Stepping out on a limb here. HRC will be the Democratic Party’s nominee. The Bern won’t be felt by enough people. It’s over. Sorry about that!

Donald Trump will be the Republican nominee. Natural, almost inevitable, consequence of the last nine years. Sorry about that too!

Happy to explain my reasoning. Discuss if you must. I’m moving on to stuff that’s still in doubt.

#thereIsaidit!

I later provided more context in the comments:

One of the things I loved about my Williams experience was empirical political science. At the time, the Roper Center was located on campus, and I got to use all their polling data to test theories from a statistical point of view. It made it more “real” and less theoretical for me. It also had me using computers which I loved then and now. In this case, I’m just reading the tea leaves, looking at delegates won, upcoming polls, how the delegates get apportioned, etc. and I don’t see how Bernie can win.

In 2008, I closely followed certain reporters, including Chuck Todd and Nate Silver, and came to understand sometime in March that Obama had the nomination locked up. Even though Hillary was contesting, etc. Despite all the talk about the “super delegates,” there was just no way Obama could lose the nomination at a certain point without totally destroying the Democratic Party.

It’s different this year. I just don’t see how either Hillary or Trump can be beaten.

I should also say that in 1992 I drove home from work to vote for Bill Bradley in the Democratic primary even though the polls had already closed in much of the country, and I knew Bill Clinton was going to be the nominee. So definitely don’t mean to suggest we shouldn’t vote for who we think is best. I do wish we had better choices. And I hope the right decision gets made in November, or heaven help us all!

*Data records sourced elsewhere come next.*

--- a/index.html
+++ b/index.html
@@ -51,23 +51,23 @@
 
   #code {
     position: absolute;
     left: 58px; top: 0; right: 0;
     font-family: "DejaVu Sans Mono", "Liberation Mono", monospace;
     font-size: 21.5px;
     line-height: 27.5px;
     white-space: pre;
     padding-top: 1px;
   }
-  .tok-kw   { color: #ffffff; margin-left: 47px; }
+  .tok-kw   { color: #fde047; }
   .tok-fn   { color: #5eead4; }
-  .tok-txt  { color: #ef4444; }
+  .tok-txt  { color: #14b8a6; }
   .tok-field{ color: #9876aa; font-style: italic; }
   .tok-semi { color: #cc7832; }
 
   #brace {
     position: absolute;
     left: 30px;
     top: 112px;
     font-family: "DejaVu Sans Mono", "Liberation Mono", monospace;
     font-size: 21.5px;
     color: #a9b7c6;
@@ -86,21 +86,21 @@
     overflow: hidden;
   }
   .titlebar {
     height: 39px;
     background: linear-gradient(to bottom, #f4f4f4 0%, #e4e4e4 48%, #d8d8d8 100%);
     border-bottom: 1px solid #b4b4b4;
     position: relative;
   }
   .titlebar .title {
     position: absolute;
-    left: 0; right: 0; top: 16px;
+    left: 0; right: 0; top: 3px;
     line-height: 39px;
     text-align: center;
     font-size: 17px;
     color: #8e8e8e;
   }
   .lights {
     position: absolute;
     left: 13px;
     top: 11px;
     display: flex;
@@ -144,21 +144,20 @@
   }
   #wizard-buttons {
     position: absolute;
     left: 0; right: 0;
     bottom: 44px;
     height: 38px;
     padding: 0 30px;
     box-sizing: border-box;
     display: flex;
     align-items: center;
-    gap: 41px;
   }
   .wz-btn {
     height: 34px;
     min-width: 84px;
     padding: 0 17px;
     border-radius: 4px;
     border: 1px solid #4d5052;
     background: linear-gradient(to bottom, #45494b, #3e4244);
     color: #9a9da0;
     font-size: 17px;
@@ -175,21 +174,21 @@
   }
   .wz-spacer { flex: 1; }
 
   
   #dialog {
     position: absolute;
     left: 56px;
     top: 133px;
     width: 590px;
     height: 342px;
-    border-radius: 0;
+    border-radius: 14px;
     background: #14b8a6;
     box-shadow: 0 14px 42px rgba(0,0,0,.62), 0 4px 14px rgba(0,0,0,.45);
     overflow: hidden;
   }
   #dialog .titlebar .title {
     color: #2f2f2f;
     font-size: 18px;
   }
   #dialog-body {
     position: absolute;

In some other 2016 Facebook post, I wished aloud that Joe Biden was running, proving I was both ahead of – and behind – the curve.

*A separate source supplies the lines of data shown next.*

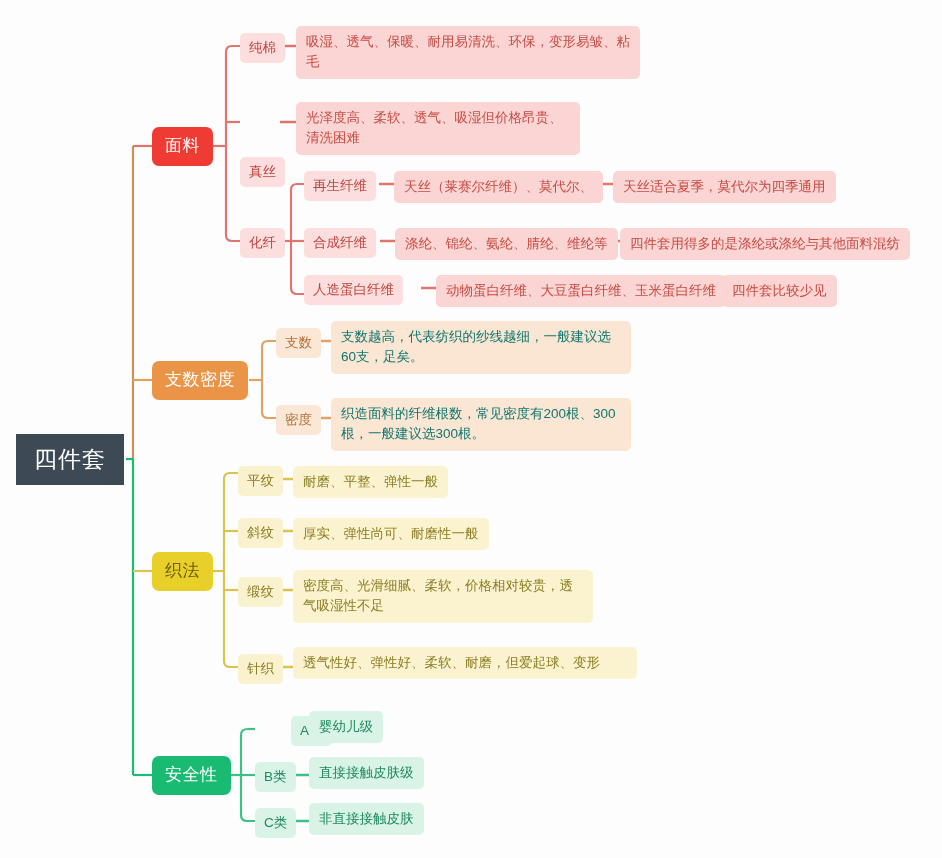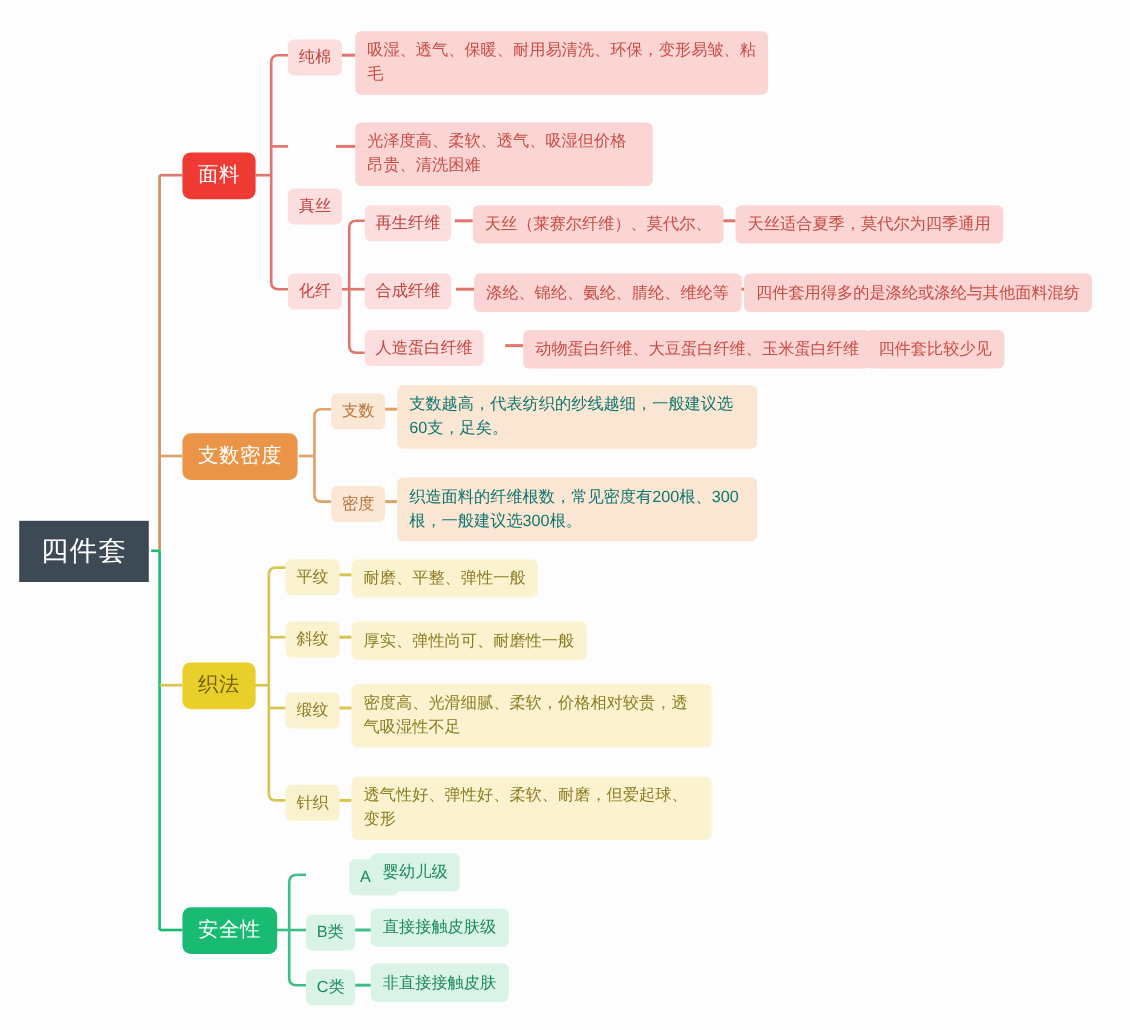--- a/index.html
+++ b/index.html
@@ -149,21 +149,21 @@
   </svg>
 
   <div class="node n-root" style="left:16px; top:434px;">四件套</div>
 
   <div class="node n-main c-red" style="left:152px; top:127px;">面料</div>
 
   <div class="node n-chip c-red" style="left:240px; top:33px;">纯棉</div>
   <div class="node n-leaf c-red" style="left:296px; top:26px; width:344px;">吸湿、透气、保暖、耐用易清洗、环保，变形易皱、粘毛</div>
 
   <div class="node n-chip c-red" style="left:240px; top:109px;margin-top:48px;">真丝</div>
-  <div class="node n-leaf c-red" style="left:296px; top:102px; width:248px;">光泽度高、柔软、透气、吸湿但价格昂贵、清洗困难</div>
+  <div class="node n-leaf c-red" style="left:296px; top:102px; width:284px;">光泽度高、柔软、透气、吸湿但价格昂贵、清洗困难</div>
 
   <div class="node n-chip c-red" style="left:240px; top:228px;">化纤</div>
 
   <div class="node n-chip c-red" style="left:304px; top:171px;">再生纤维</div>
   <div class="node n-leaf c-red" style="left:394px; top:171px;">天丝（莱赛尔纤维）、莫代尔、</div>
   <div class="node n-leaf c-red" style="left:613px; top:171px;">天丝适合夏季，莫代尔为四季通用</div>
 
   <div class="node n-chip c-red" style="left:304px; top:228px;">合成纤维</div>
   <div class="node n-leaf c-red" style="left:395px; top:228px;">涤纶、锦纶、氨纶、腈纶、维纶等</div>
   <div class="node n-leaf c-red" style="left:620px; top:228px;">四件套用得多的是涤纶或涤纶与其他面料混纺</div>
@@ -185,21 +185,21 @@
   <div class="node n-chip c-yellow" style="left:238px; top:466px;">平纹</div>
   <div class="node n-leaf c-yellow" style="left:293px; top:466px;">耐磨、平整、弹性一般</div>
 
   <div class="node n-chip c-yellow" style="left:238px; top:518px;">斜纹</div>
   <div class="node n-leaf c-yellow" style="left:293px; top:518px;">厚实、弹性尚可、耐磨性一般</div>
 
   <div class="node n-chip c-yellow" style="left:238px; top:577px;">缎纹</div>
   <div class="node n-leaf c-yellow" style="left:293px; top:570px; width:300px;">密度高、光滑细腻、柔软，价格相对较贵，透气吸湿性不足</div>
 
   <div class="node n-chip c-yellow" style="left:238px; top:654px;">针织</div>
-  <div class="node n-leaf c-yellow" style="left:293px; top:647px; width:300px;">透气性好、弹性好、柔软、耐磨，但爱起球、变形</div>
+  <div class="node n-leaf c-yellow" style="left:293px; top:647px; width:344px;">透气性好、弹性好、柔软、耐磨，但爱起球、变形</div>
 
   <div class="node n-main c-green" style="left:152px; top:756px;">安全性</div>
 
   <div class="node n-chip c-green" style="left:255px; top:716px;margin-left:36px;">A类</div>
   <div class="node n-leaf c-green" style="left:309px; top:711px;">婴幼儿级</div>
 
   <div class="node n-chip c-green" style="left:255px; top:762px;">B类</div>
   <div class="node n-leaf c-green" style="left:309px; top:757px;">直接接触皮肤级</div>
 
   <div class="node n-chip c-green" style="left:255px; top:808px;">C类</div>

Library Day, February 1, 2019.

I used to observe the first Friday of most months as a #LibraryDay (described below). Here’s a journal entry from two years ago. Maybe I’ll get to do this again later in 2021?


I’m at the library because, yes, it’s #LibraryDay!!! This one is a little different. I brought all the paper and stuff that’s accumulated on my work surfaces over the past month, and I’ve yet to really go through them. I have handled some stuff in my “action” folder, but that’s about it.

What have I been doing? Literally, just getting caught up on things I need to do, have intended to do, and just haven’t done. A whole bunch of them. Mostly in Word, email, Slack, web apps. A lot of “processing” and “editing,” etc. It feels very, very good. And productive.

I need to find more time – especially during working hours – to do. exactly. this. So do we all!

Here’s something else: Don’t you just love epiphanies? Especially the kind about that thing you did that was oh so successful, and now you realize that it wasn’t. Or that it would have been, could have been, so much better if you hadn’t had your head up your arse?

Yeah, it’s #LibraryDay, and I just had yet another one of those!!!

I think that means, among other things, that I’m still here and, hopefully, still learning…

#ILoveEpiphanies!
#BringItOn
#KeepOnPushing (that’s for John Gaines!)
#ideasfor2019!

On this day six years ago, I dropped in on my former bandmates. I had played with them almost every Saturday morning for twenty years before moving to Tacoma. They were playing Cannonball Adderley’s “Exodus.” Nice tune, and hard!

Listening to them wrestle with Exodus helped me realize that I can play hard tunes even when I think I can’t. We can do more than we think we’re capable of.

That’s a lesson I learned again in 2020!